DCFS admitted over the weekend that a worker was looking into the case days before the infant died. And despite getting complaints about the boy's mom, Ja'Mira Paul, the agency seemingly had no idea that she had been jailed for months in Texas, even after the boy died.
"I got a call on the first [of November], my baby died on Halloween," Paul told WBRZ. "When they called me, they said they were looking for me a week prior because they had a pending case on me, about me doing drugs around my kids when I was in jail in Texas."
In a statement released Saturday evening, DCFS blamed its diminishing workforce for why the case fell through the cracks.
"I'm not gonna sugarcoat it. That was an absolute failure," Edwards said Wednesday. "It is less clear that had the worker done what she was supposed to do timely, it would have changed the outcome. Although it certainly may have."

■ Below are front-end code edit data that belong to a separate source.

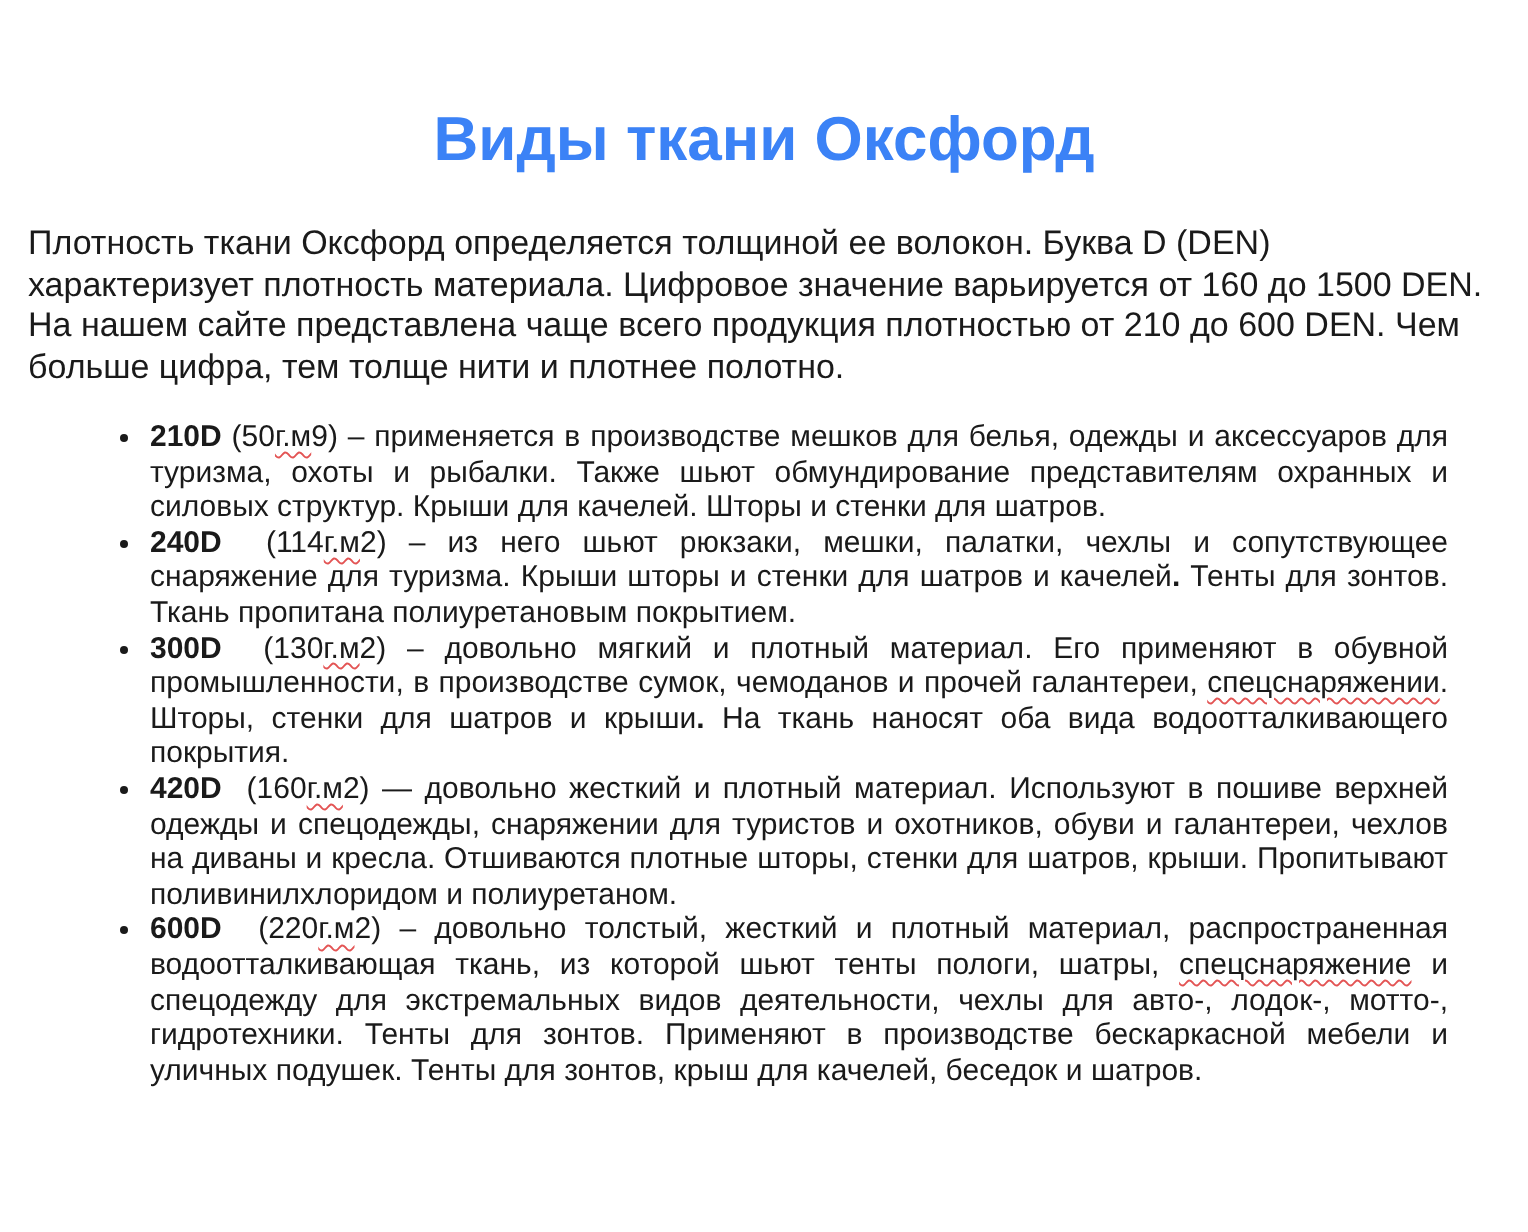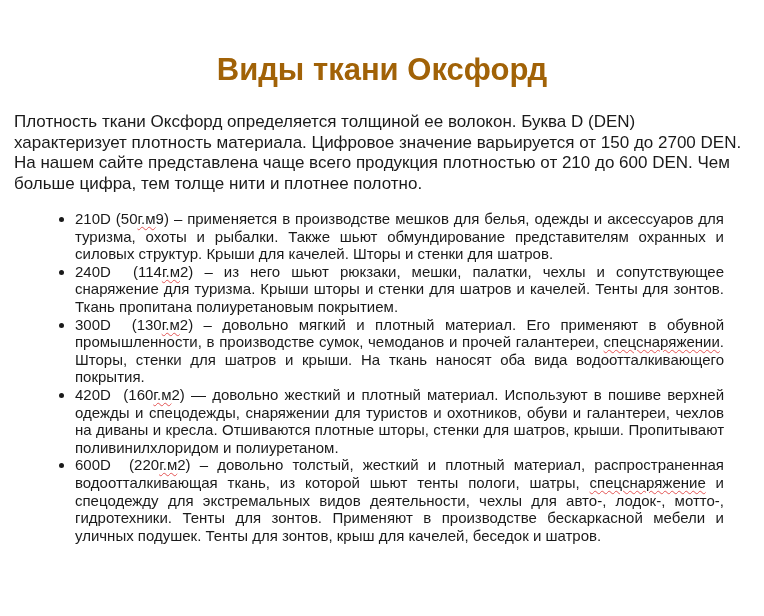"Виды ткани Оксфорд" h1.doc-title { color: #a16207 -> #3b82f6 }
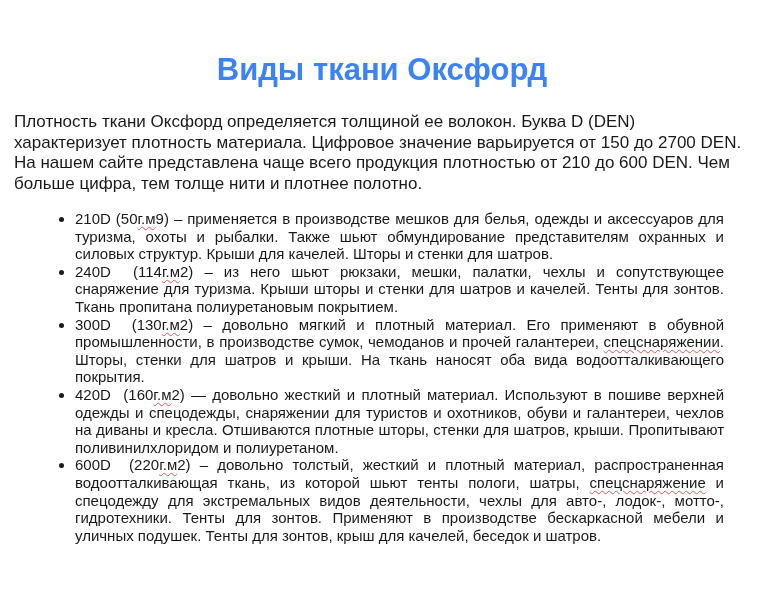"Плотность ткани Оксфорд определяется" p.intro { text: 150 до 2700 -> 160 до 1500 }
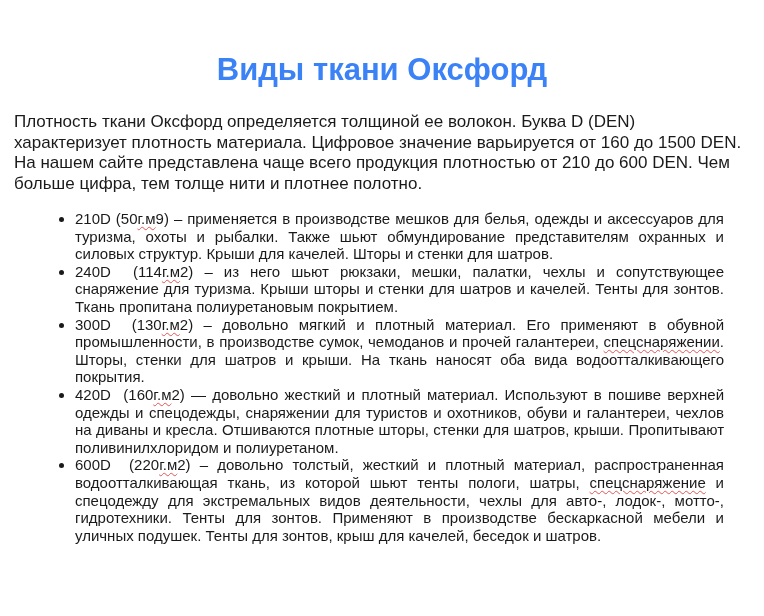"210D" .seg-bold { font-weight: 400 -> 700 }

Though he admitted the agency failed, he refused to answer questions about the head of DCFS, Secretary Marketa Walters, who said earlier this week that she was "in lockstep" with the governor about her job security.
When Chief Investigator Chris Nakamoto asked specifically if the governor still had confidence in Walters, he responded, "As soon as I have more, I'll tell you."
Paul's death marks the second time since June that a child died from a fentanyl overdose despite DCFS getting warnings ahead of time. After the death of 2-year-old Mitchell Robinson III over the summer, the agency said it was making changes to prevent that from happening again.
"It was obviously a failure to implement, faithfully the new policies and procedures that had been announced," Edwards said of Paul's death. "All of that troubles me greatly, and we are still working to figure it out... exactly what happened, who's responsible."